--- WHAT IS EXPECTED ---
From the first line to the last, return the data exactly as written.

[Entries taken from a collection]

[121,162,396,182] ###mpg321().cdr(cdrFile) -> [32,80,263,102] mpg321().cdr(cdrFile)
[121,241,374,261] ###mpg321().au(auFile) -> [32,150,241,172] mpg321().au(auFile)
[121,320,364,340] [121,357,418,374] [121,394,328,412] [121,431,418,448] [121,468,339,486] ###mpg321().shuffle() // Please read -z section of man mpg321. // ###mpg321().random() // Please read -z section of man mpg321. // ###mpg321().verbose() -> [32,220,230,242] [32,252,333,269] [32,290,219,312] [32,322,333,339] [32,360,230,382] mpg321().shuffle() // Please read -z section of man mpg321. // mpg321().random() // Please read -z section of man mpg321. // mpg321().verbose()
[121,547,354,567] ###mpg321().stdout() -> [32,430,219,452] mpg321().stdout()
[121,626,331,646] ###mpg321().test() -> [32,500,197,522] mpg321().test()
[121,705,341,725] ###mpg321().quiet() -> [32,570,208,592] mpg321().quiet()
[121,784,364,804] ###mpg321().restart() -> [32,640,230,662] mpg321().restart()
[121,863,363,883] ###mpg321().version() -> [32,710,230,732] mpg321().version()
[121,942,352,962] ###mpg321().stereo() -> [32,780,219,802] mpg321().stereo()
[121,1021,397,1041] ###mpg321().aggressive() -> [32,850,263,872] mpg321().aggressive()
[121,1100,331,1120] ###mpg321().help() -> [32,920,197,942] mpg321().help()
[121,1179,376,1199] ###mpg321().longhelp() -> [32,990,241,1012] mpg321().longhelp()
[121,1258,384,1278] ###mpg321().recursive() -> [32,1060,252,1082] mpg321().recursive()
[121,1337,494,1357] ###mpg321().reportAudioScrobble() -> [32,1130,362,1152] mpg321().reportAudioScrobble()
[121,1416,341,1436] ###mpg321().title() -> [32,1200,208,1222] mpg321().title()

--- EXERCISE RESPONSE ---
[121,162,396,182] ###mpg321().cdr(cdrFile) -> [32,80,263,102] mpg321().cdr(cdrFile)
[121,241,374,261] ###mpg321().au(auFile) -> [32,150,241,172] mpg321().au(auFile)
[121,320,364,340] [121,357,418,374] [121,394,328,412] [121,431,418,448] [121,468,339,486] ###mpg321().shuffle() // Please read -z section of man mpg321. // ###mpg321().random() // Please read -z section of man mpg321. // ###mpg321().verbose() -> [32,220,230,242] [32,252,333,269] [32,290,219,312] [32,322,333,339] [32,360,230,382] mpg321().shuffle() // Please read -z section of man mpg321. // mpg321().random() // Please read -z section of man mpg321. // mpg321().verbose()
[121,547,354,567] ###mpg321().stdout() -> [32,430,219,452] mpg321().stdout()
[121,626,331,646] ###mpg321().test() -> [32,500,197,522] mpg321().test()
[121,705,341,725] ###mpg321().quiet() -> [32,570,208,592] mpg321().quiet()
[121,784,364,804] ###mpg321().restart() -> [32,640,230,662] mpg321().restart()
[121,863,363,883] ###mpg321().version() -> [32,710,230,732] mpg321().version()
[121,942,352,962] ###mpg321().stereo() -> [32,780,219,802] mpg321().stereo()
[121,1021,397,1041] ###mpg321().aggressive() -> [32,850,263,872] mpg321().aggressive()
[121,1100,331,1120] ###mpg321().help() -> [32,920,197,942] mpg321().help()
[121,1179,376,1199] ###mpg321().longhelp() -> [32,990,241,1012] mpg321().longhelp()
[121,1258,384,1278] ###mpg321().recursive() -> [32,1060,252,1082] mpg321().recursive()
[121,1337,494,1357] ###mpg321().reportAudioScrobble() -> [32,1130,362,1152] mpg321().reportAudioScrobble()
[121,1416,341,1436] ###mpg321().title() -> [32,1200,208,1222] mpg321().title()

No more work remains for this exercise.